*** Records to use Section Begins ***

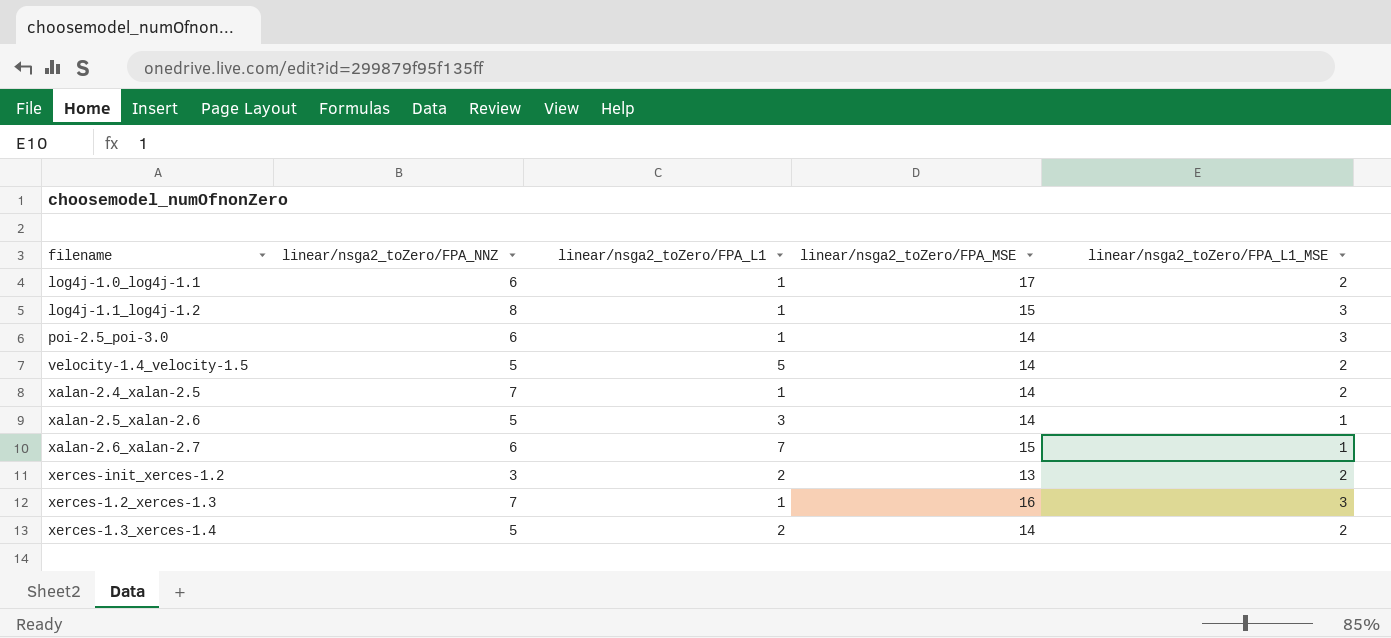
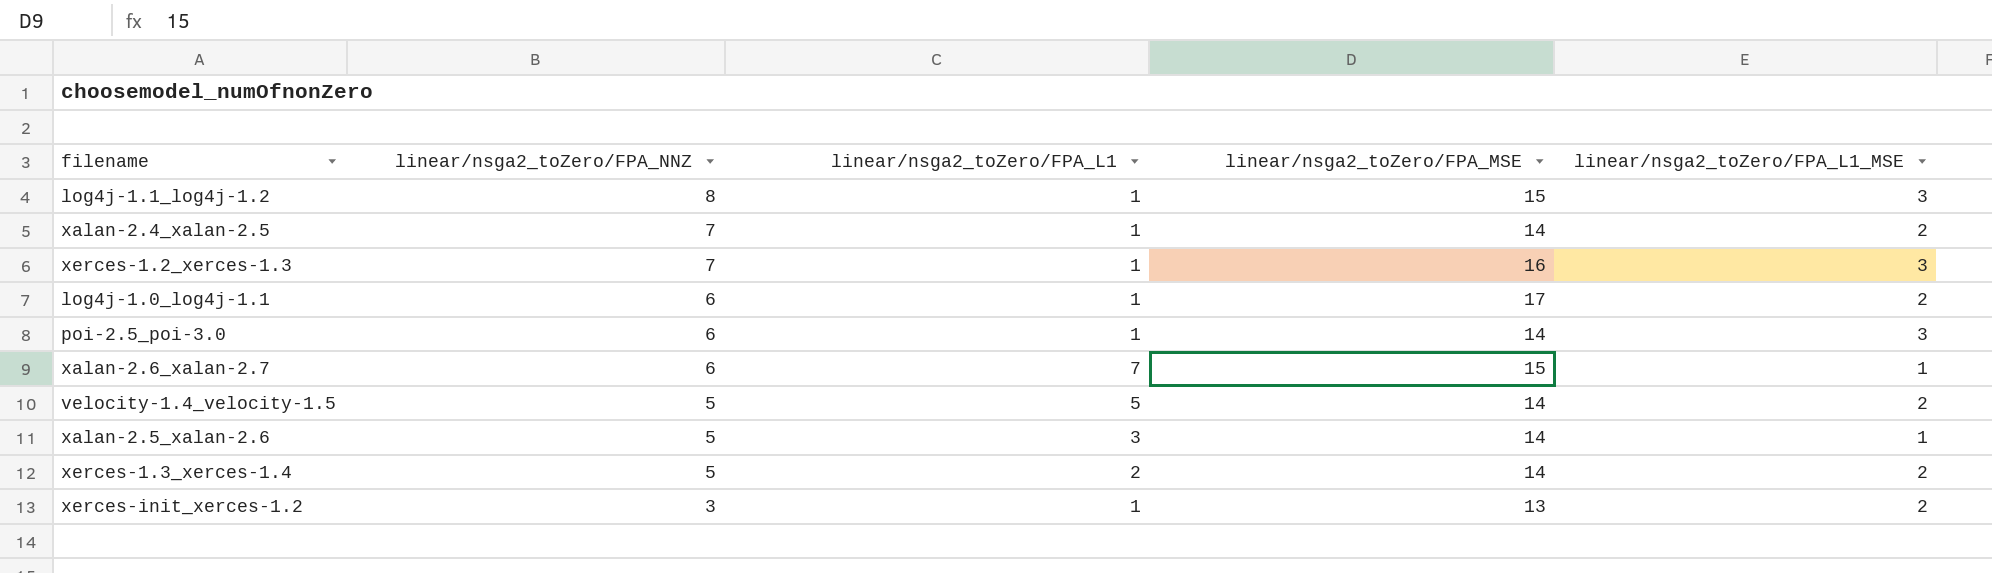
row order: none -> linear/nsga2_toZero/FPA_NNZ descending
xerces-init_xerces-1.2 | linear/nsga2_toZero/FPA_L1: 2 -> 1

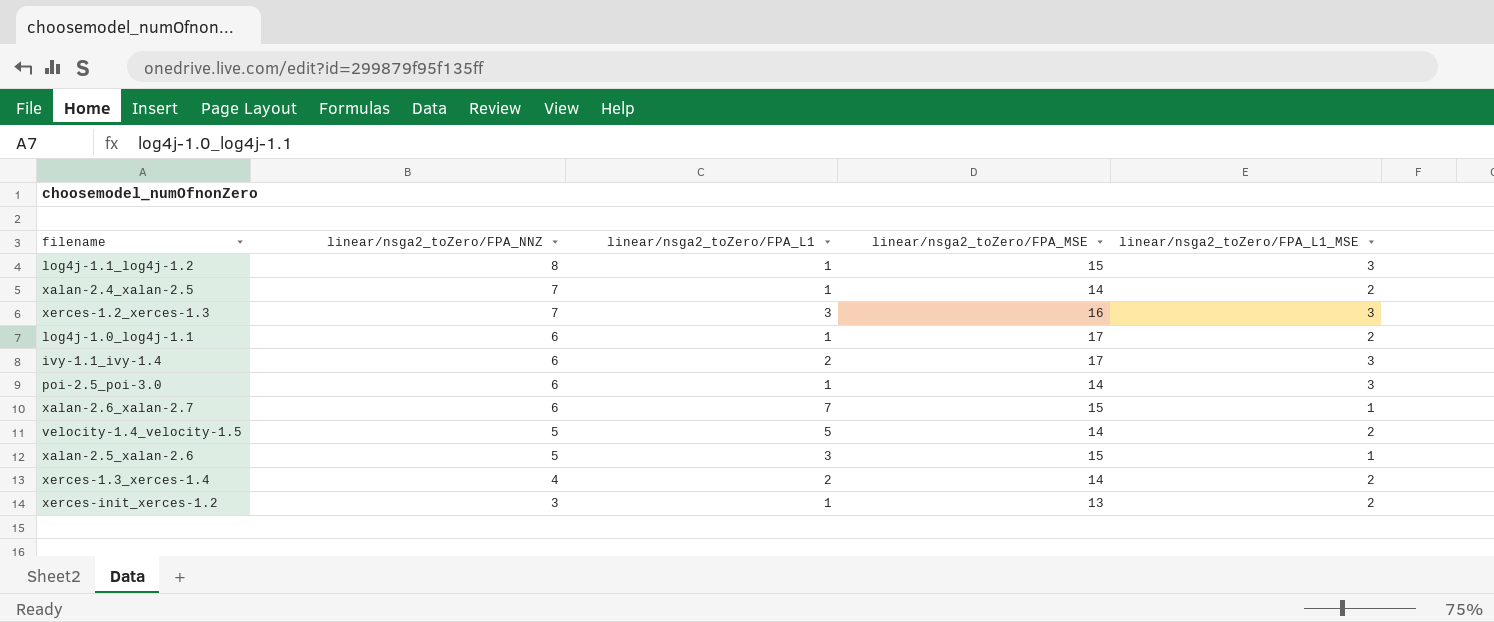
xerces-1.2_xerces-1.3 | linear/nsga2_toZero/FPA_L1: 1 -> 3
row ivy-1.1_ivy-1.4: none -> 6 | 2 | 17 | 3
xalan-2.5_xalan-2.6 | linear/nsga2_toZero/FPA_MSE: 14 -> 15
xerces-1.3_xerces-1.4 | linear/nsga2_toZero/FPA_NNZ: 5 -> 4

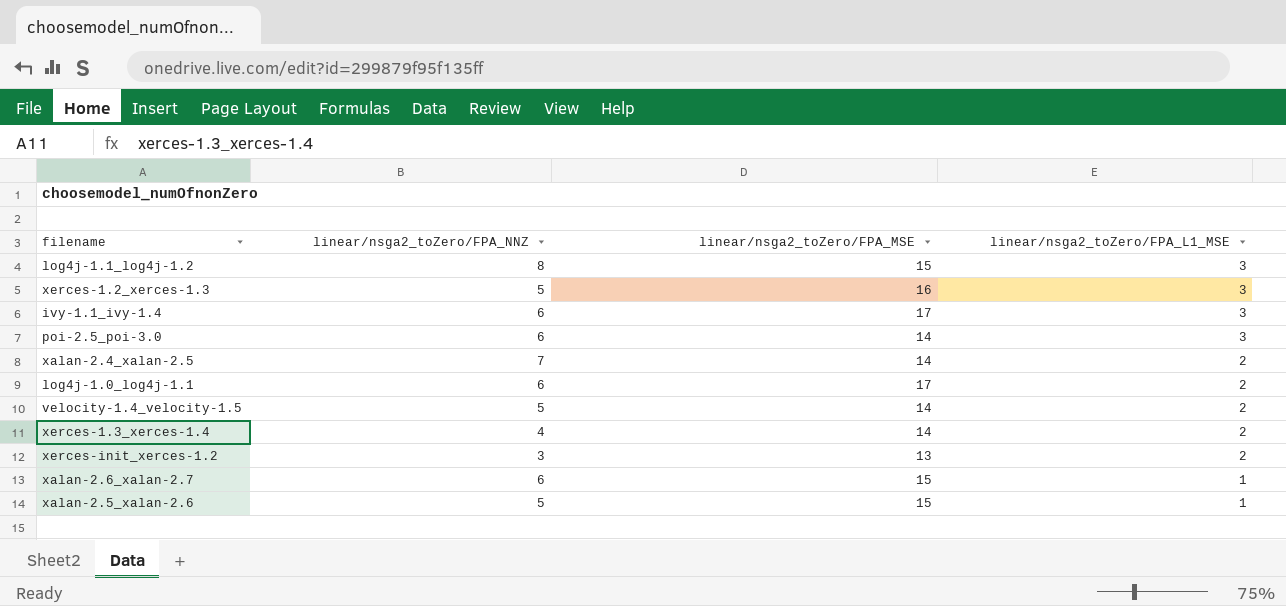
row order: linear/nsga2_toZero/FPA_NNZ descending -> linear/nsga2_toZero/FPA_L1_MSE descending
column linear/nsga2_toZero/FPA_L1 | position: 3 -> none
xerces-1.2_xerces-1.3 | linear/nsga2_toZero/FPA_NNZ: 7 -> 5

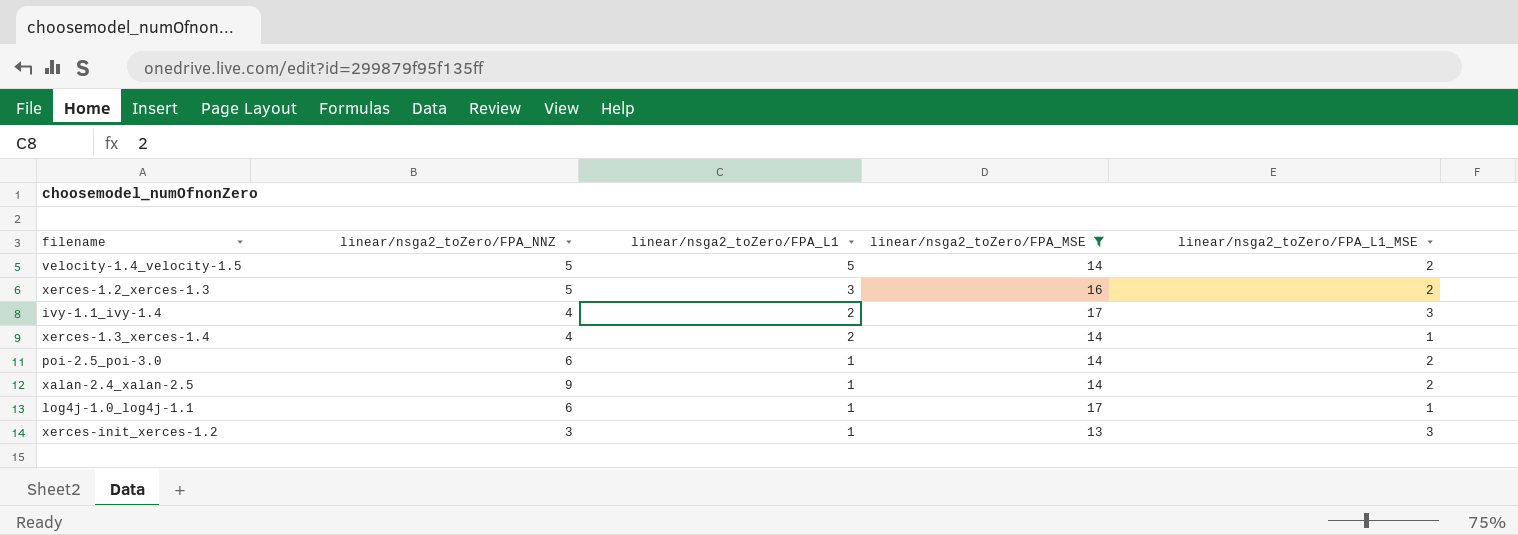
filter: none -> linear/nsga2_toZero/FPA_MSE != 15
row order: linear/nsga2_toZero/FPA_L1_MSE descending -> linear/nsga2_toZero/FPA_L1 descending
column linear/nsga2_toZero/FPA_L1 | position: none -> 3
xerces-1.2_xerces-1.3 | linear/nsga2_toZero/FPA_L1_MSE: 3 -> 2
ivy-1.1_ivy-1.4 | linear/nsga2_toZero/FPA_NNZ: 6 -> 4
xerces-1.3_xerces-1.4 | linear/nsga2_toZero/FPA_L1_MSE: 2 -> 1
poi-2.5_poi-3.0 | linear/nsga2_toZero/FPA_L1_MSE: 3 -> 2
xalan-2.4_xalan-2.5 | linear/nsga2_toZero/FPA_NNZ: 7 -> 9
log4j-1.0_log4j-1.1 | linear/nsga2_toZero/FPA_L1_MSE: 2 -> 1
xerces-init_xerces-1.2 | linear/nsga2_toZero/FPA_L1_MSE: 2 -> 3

*** Records to use Section Ends ***
*** Records to use Section Begins ***

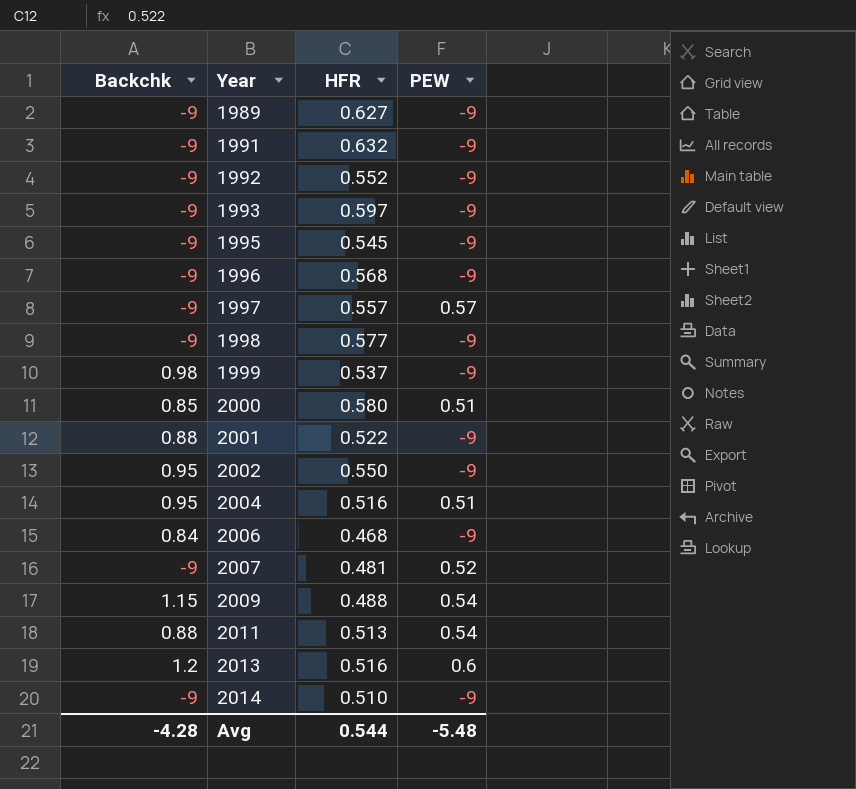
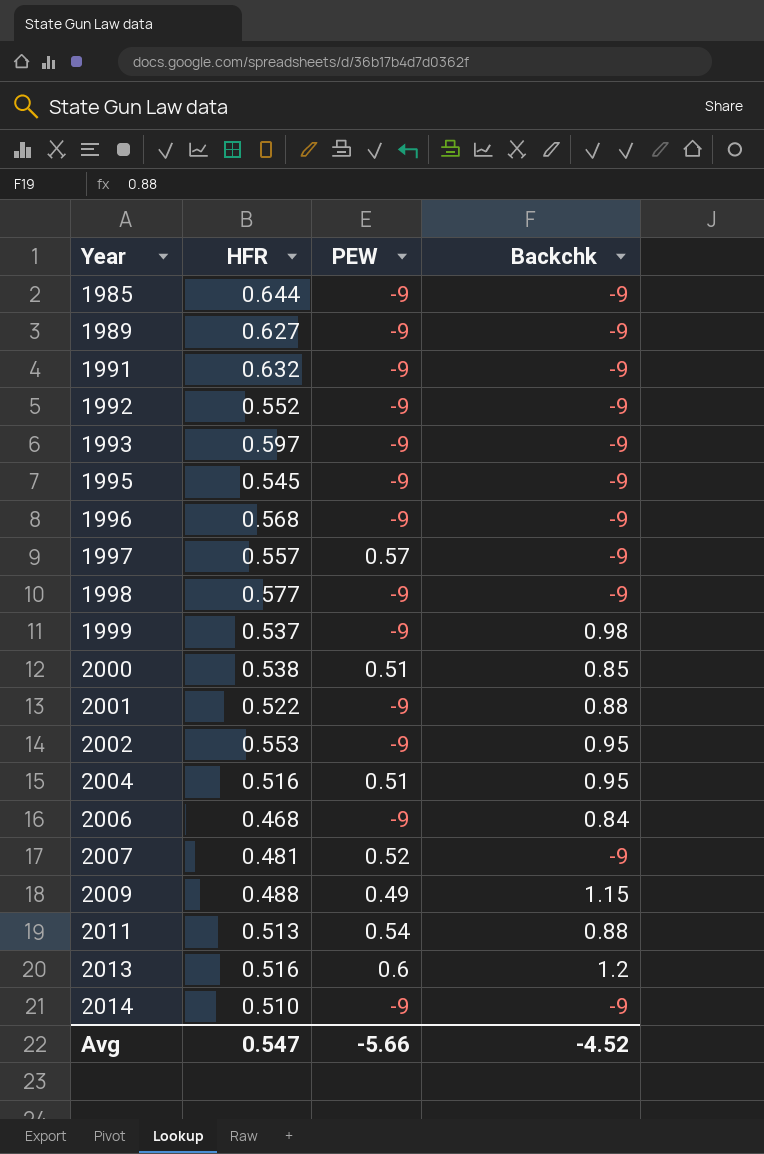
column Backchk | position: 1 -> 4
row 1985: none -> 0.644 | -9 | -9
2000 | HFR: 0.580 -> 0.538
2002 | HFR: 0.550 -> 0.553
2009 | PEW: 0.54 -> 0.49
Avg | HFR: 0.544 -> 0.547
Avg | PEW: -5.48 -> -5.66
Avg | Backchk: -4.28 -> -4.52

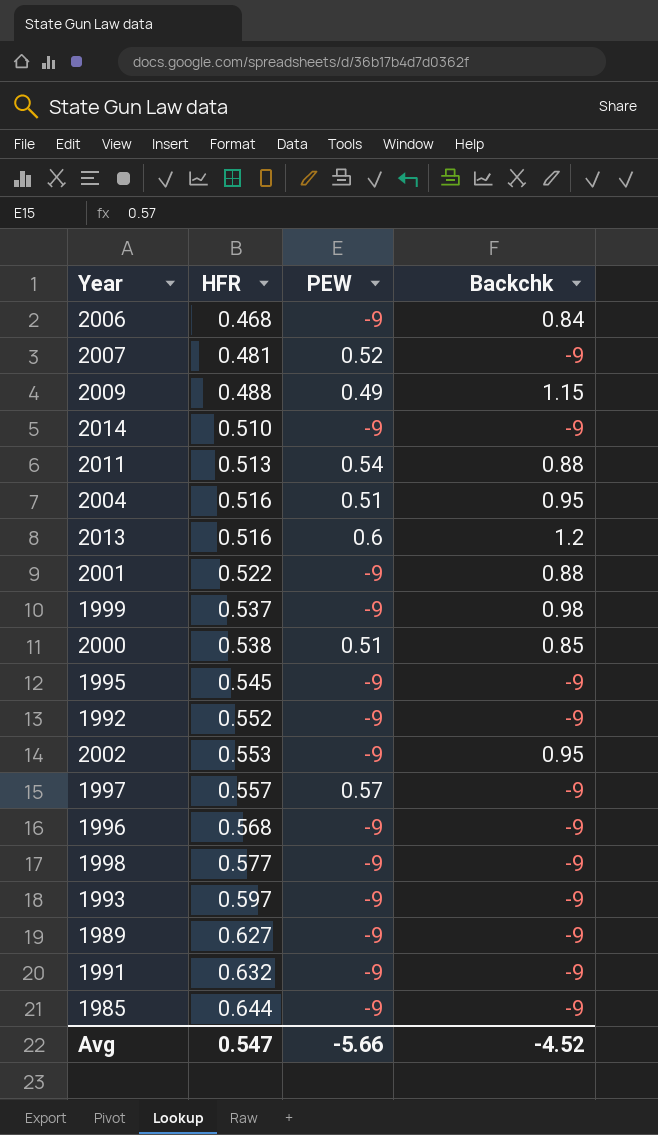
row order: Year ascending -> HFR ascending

*** Records to use Section Ends ***

__Task goal__. Copy needed, without pictures: the lines of the listing above from the line containing "xerces-1.2_xerces-1.3 | linear/nsga2_toZero/FPA_NNZ: 7" up to and including the line containing "xerces-init_xerces-1.2 | linear/nsga2_toZero/FPA_L1_MSE: 2", set down exactly.

__Solution to this exercise__.
xerces-1.2_xerces-1.3 | linear/nsga2_toZero/FPA_NNZ: 7 -> 5

filter: none -> linear/nsga2_toZero/FPA_MSE != 15
row order: linear/nsga2_toZero/FPA_L1_MSE descending -> linear/nsga2_toZero/FPA_L1 descending
column linear/nsga2_toZero/FPA_L1 | position: none -> 3
xerces-1.2_xerces-1.3 | linear/nsga2_toZero/FPA_L1_MSE: 3 -> 2
ivy-1.1_ivy-1.4 | linear/nsga2_toZero/FPA_NNZ: 6 -> 4
xerces-1.3_xerces-1.4 | linear/nsga2_toZero/FPA_L1_MSE: 2 -> 1
poi-2.5_poi-3.0 | linear/nsga2_toZero/FPA_L1_MSE: 3 -> 2
xalan-2.4_xalan-2.5 | linear/nsga2_toZero/FPA_NNZ: 7 -> 9
log4j-1.0_log4j-1.1 | linear/nsga2_toZero/FPA_L1_MSE: 2 -> 1
xerces-init_xerces-1.2 | linear/nsga2_toZero/FPA_L1_MSE: 2 -> 3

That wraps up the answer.